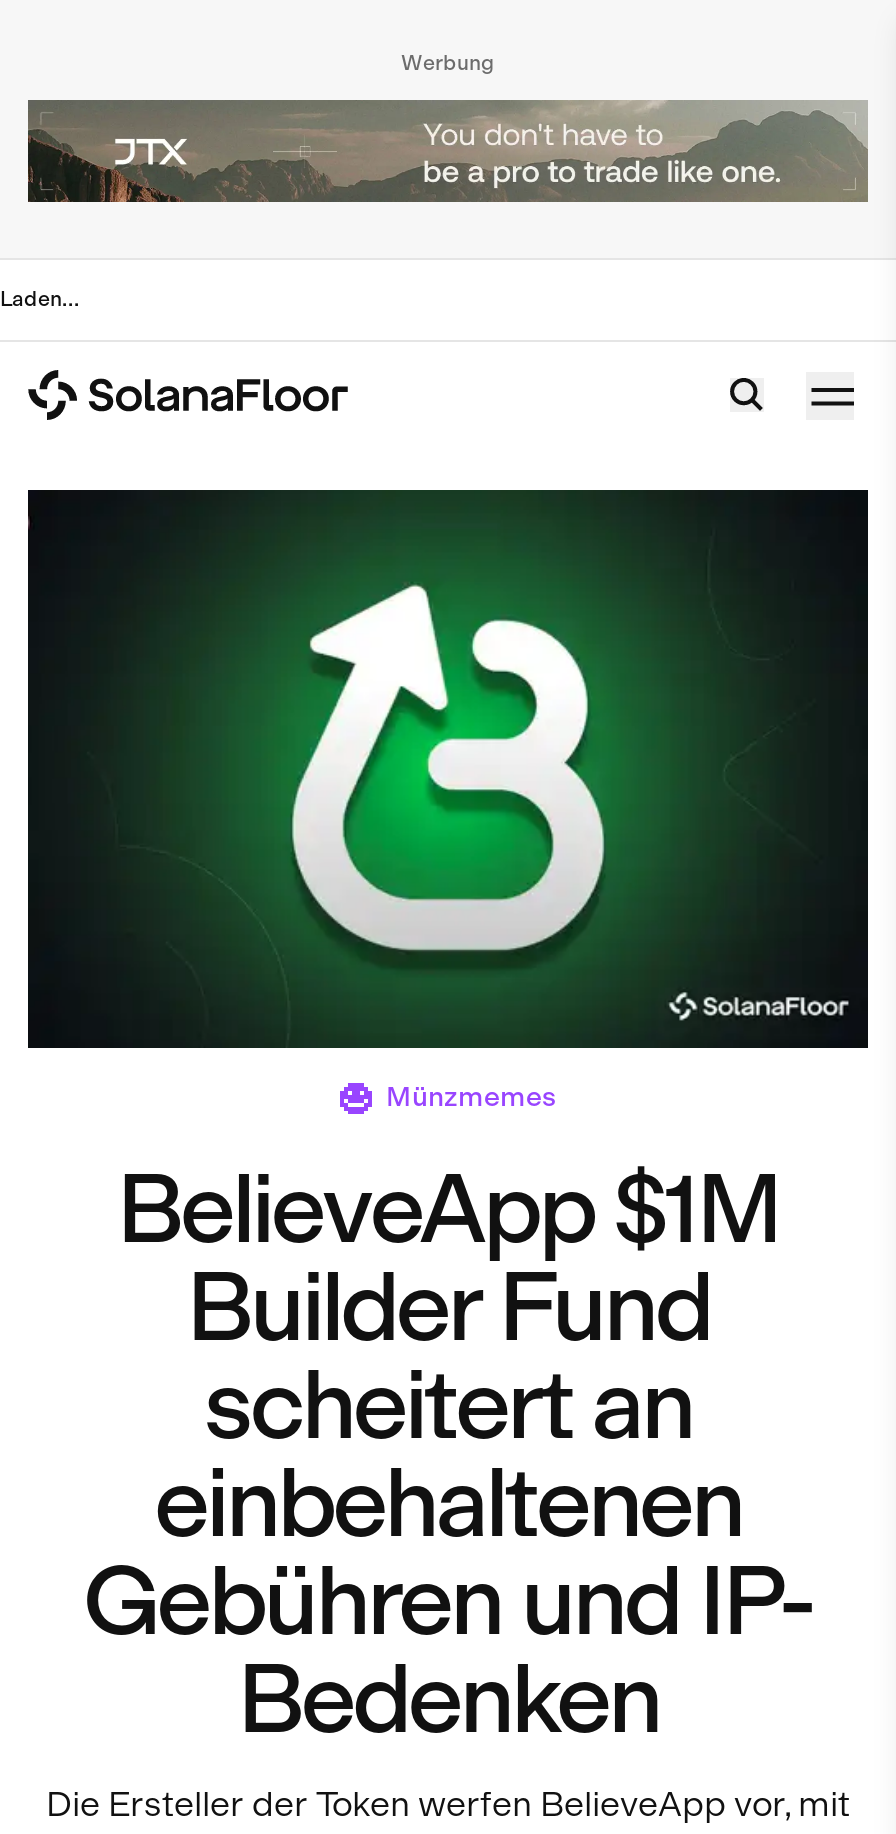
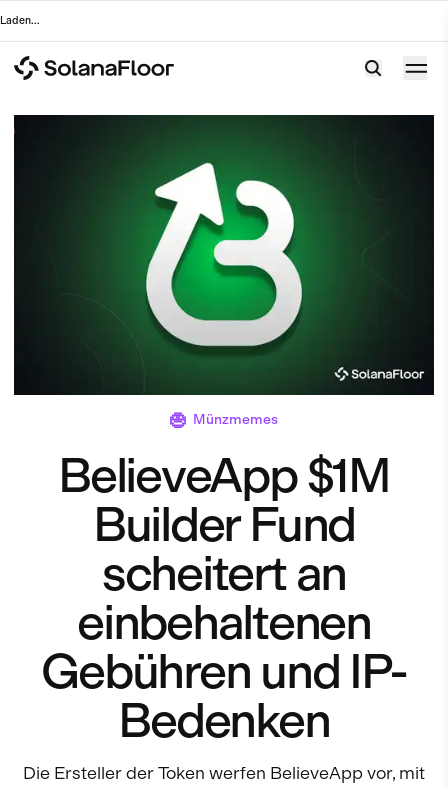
- Werbung

- [image]
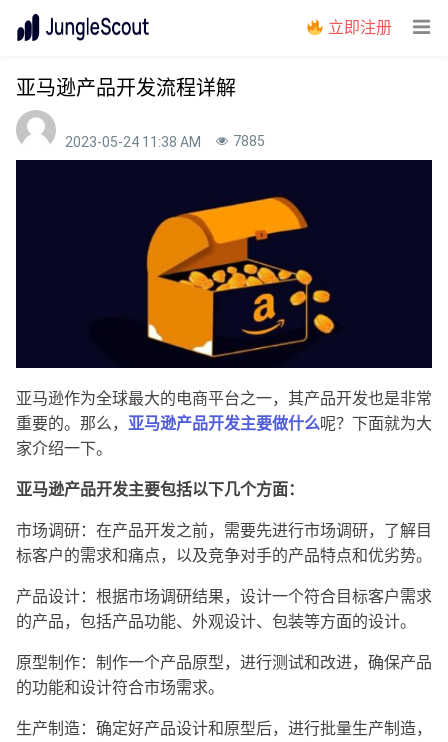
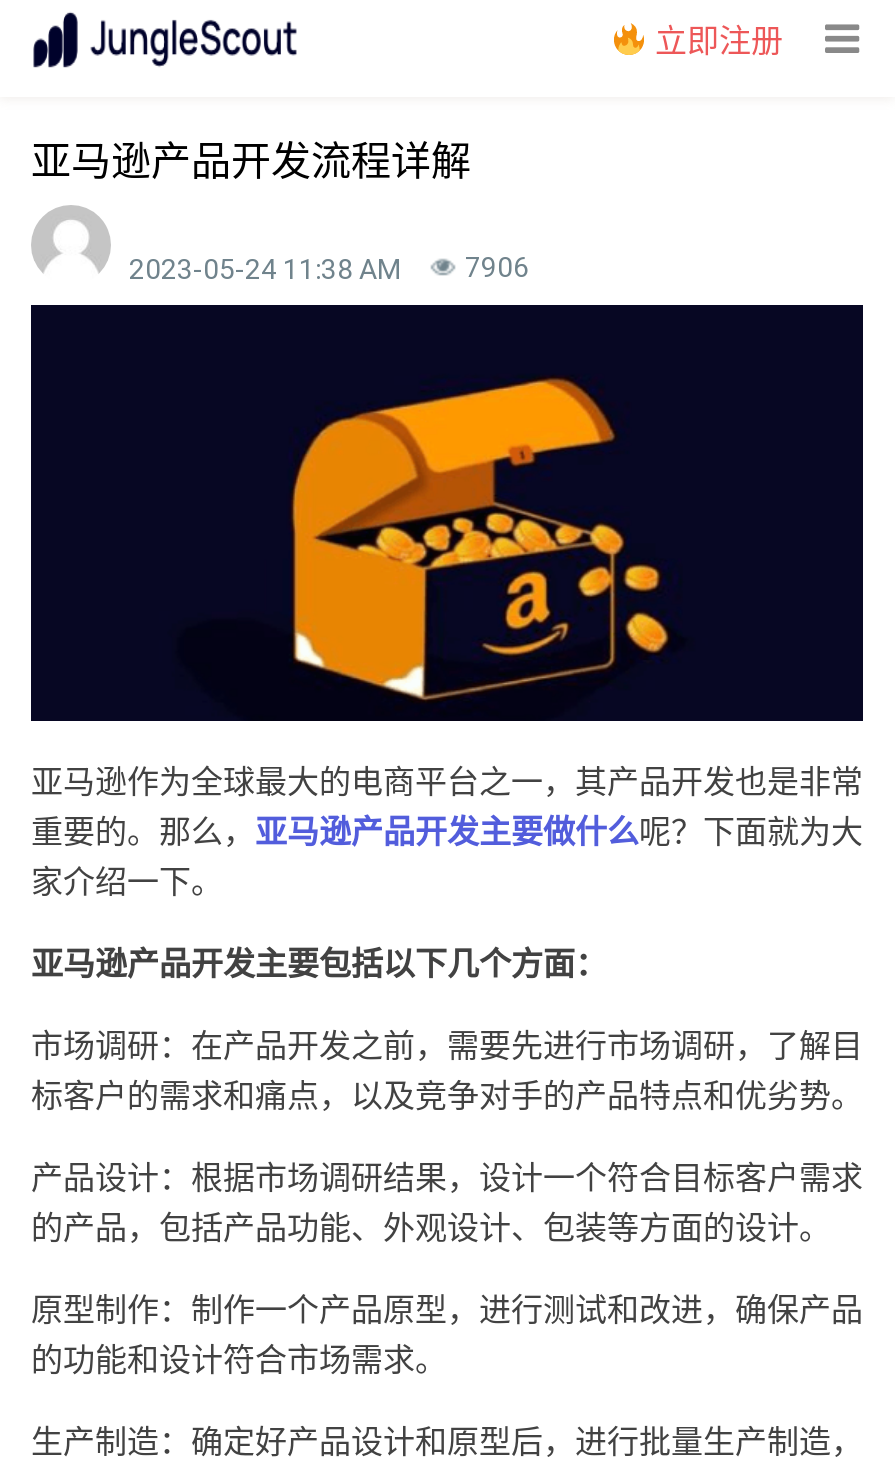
- 2023-05-24 11:38 AM 7885
+ 2023-05-24 11:38 AM 7906
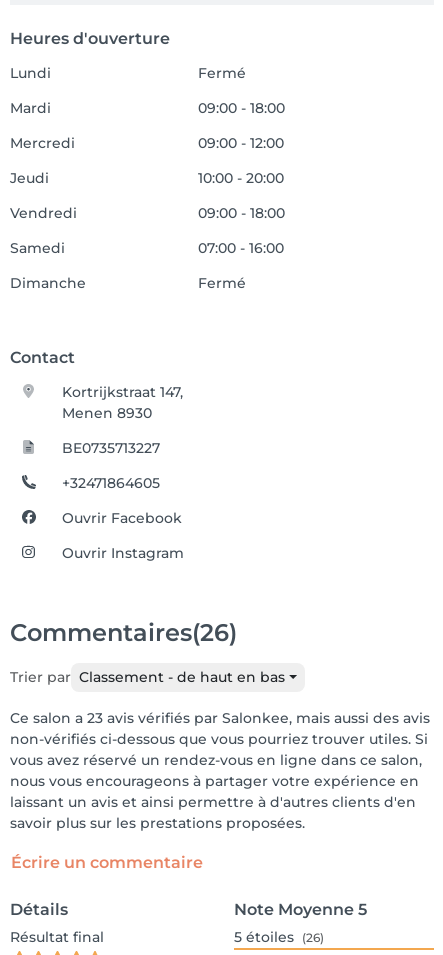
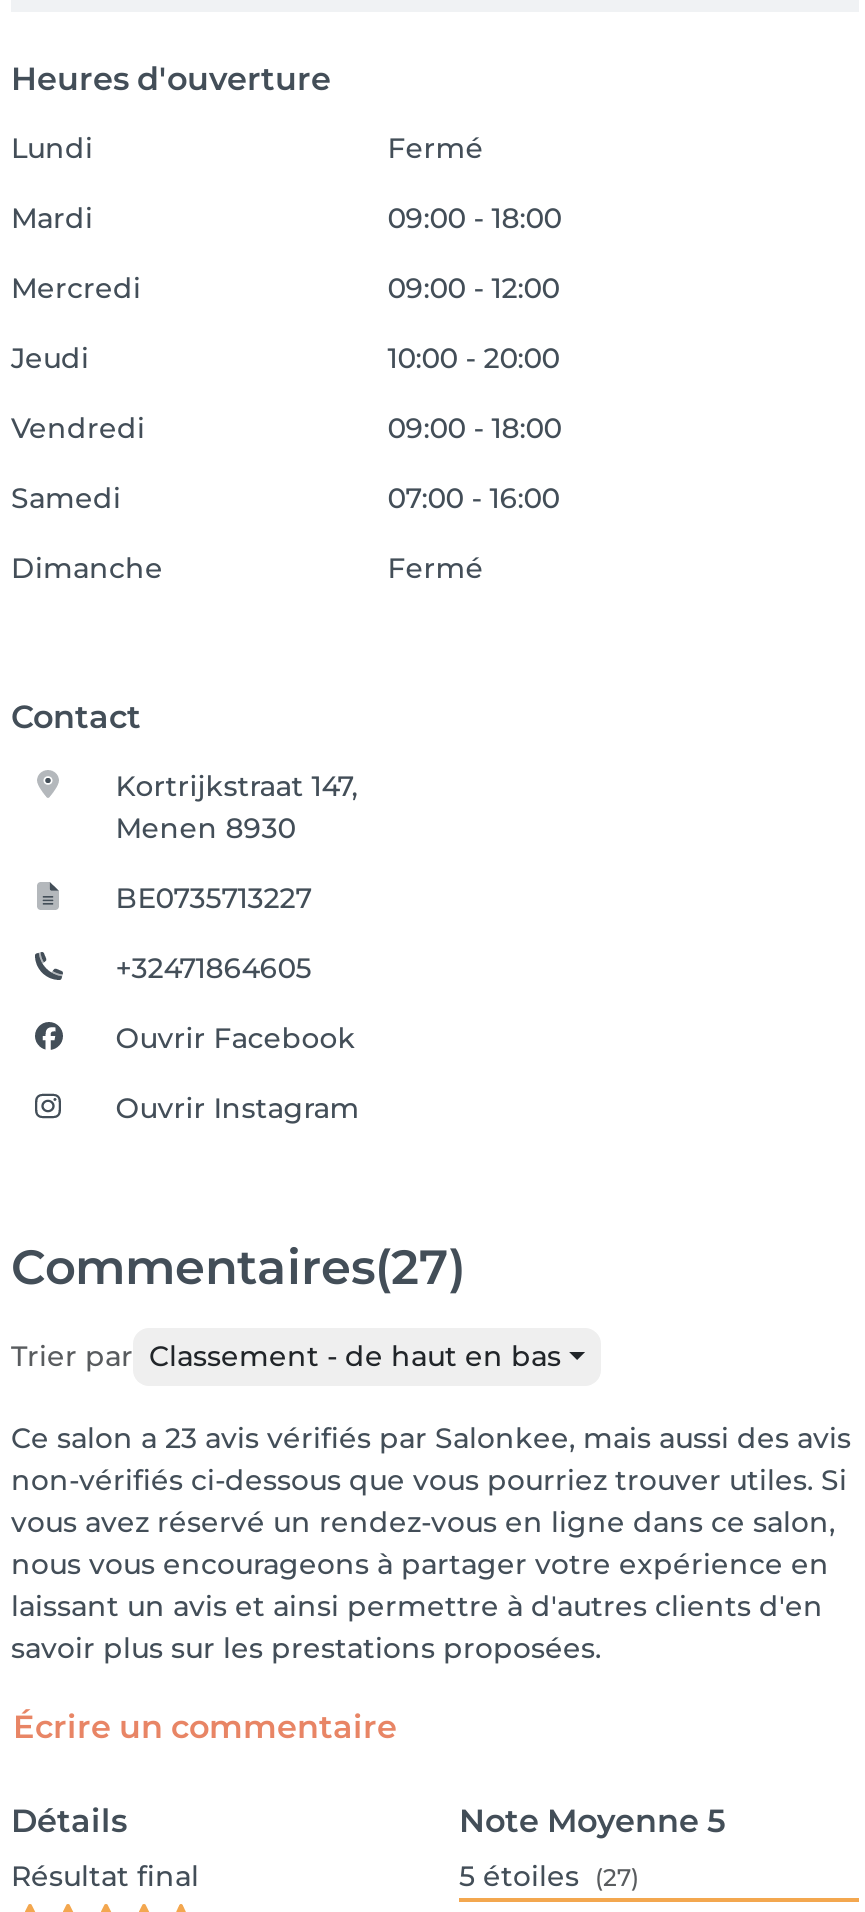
- Commentaires(26)
+ Commentaires(27)

- 5 étoiles (26)
+ 5 étoiles (27)
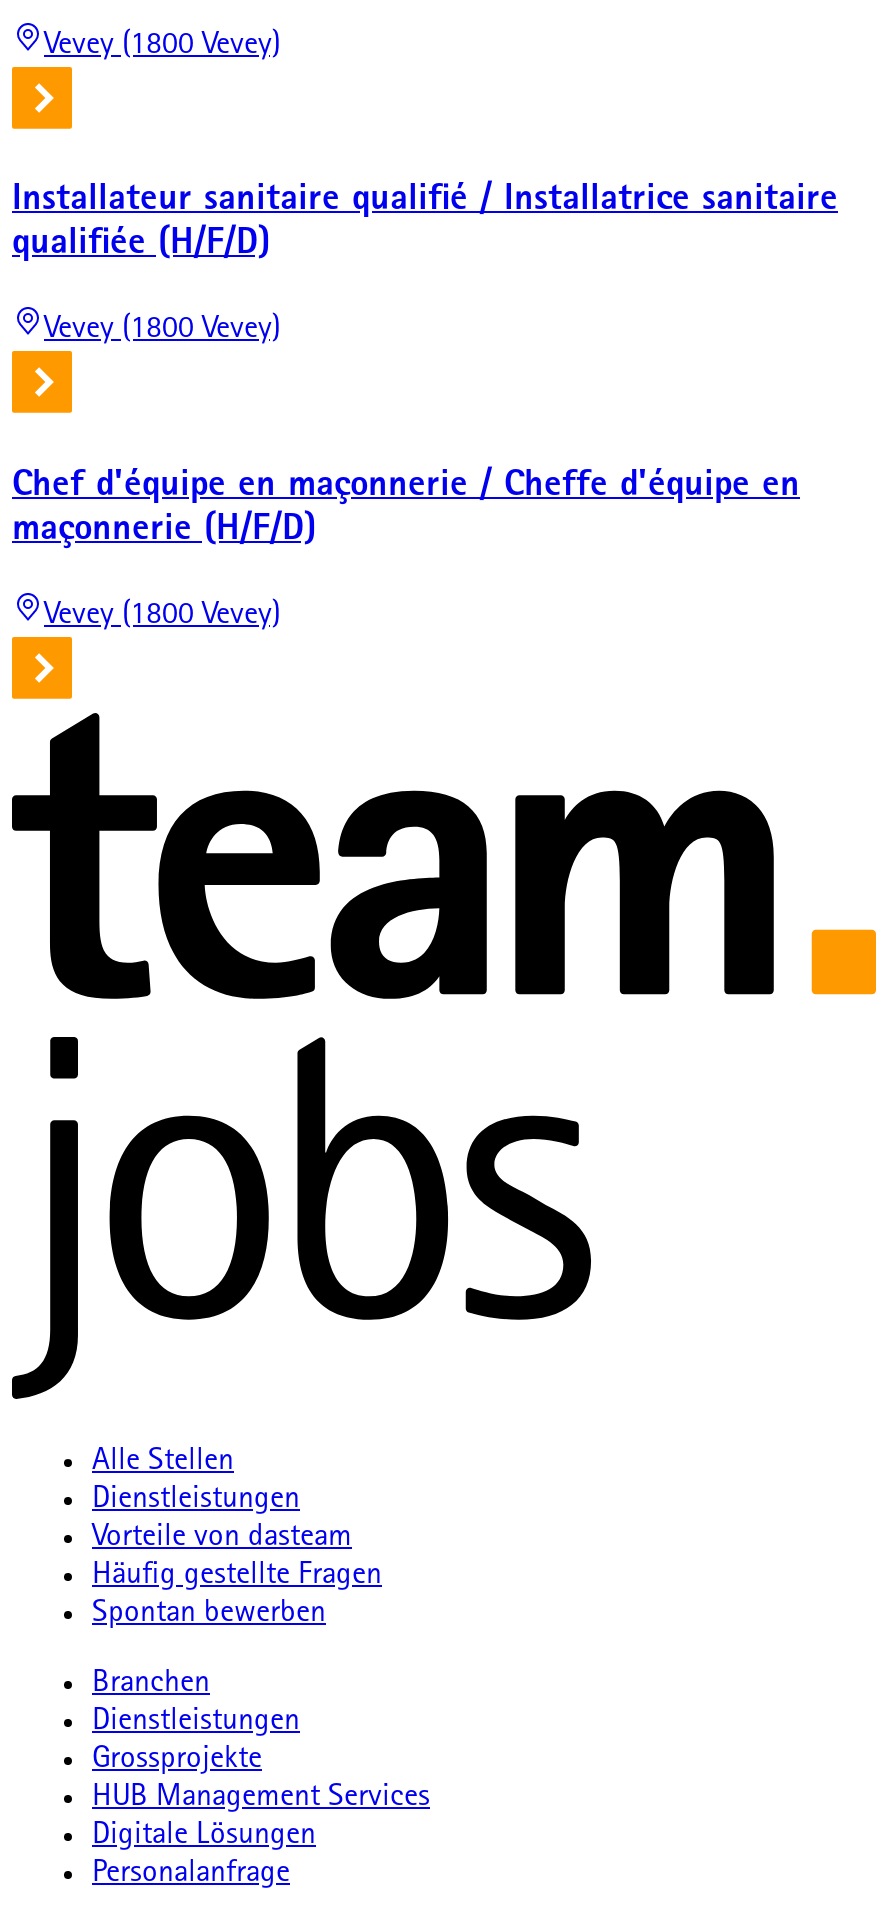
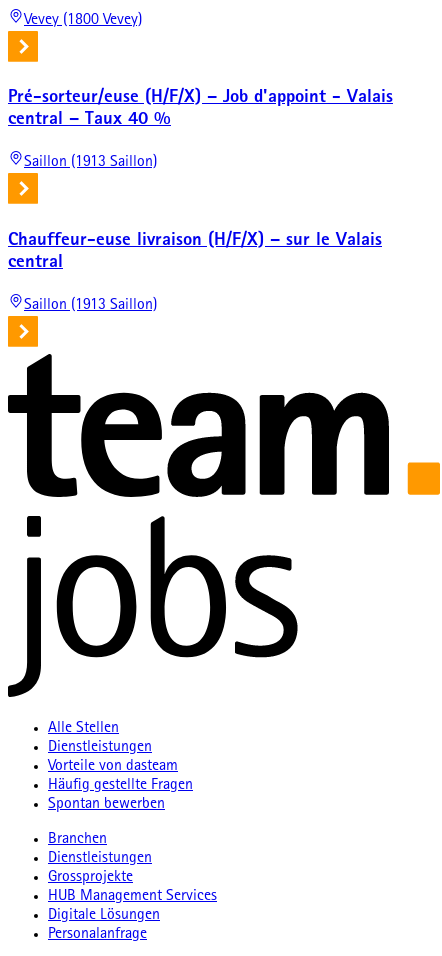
- Installateur sanitaire qualifié / Installatrice sanitaire
- qualifiée (H/F/D)
+ Pré-sorteur/euse (H/F/X) – Job d'appoint - Valais
+ central – Taux 40 %

- Vevey (1800 Vevey)
+ Saillon (1913 Saillon)

- Chef d'équipe en maçonnerie / Cheffe d'équipe en
- maçonnerie (H/F/D)
+ Chauffeur-euse livraison (H/F/X) – sur le Valais
+ central

- Vevey (1800 Vevey)
+ Saillon (1913 Saillon)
□ □ □ □ □
### EXERCISE DIRECTIONS
All the records need to be set down word for word, with the images left out.

### YOUR RESPONSE
- Werbung

- [image]
- 2023-05-24 11:38 AM 7885
+ 2023-05-24 11:38 AM 7906
- Commentaires(26)
+ Commentaires(27)

- 5 étoiles (26)
+ 5 étoiles (27)
- Installateur sanitaire qualifié / Installatrice sanitaire
- qualifiée (H/F/D)
+ Pré-sorteur/euse (H/F/X) – Job d'appoint - Valais
+ central – Taux 40 %

- Vevey (1800 Vevey)
+ Saillon (1913 Saillon)

- Chef d'équipe en maçonnerie / Cheffe d'équipe en
- maçonnerie (H/F/D)
+ Chauffeur-euse livraison (H/F/X) – sur le Valais
+ central

- Vevey (1800 Vevey)
+ Saillon (1913 Saillon)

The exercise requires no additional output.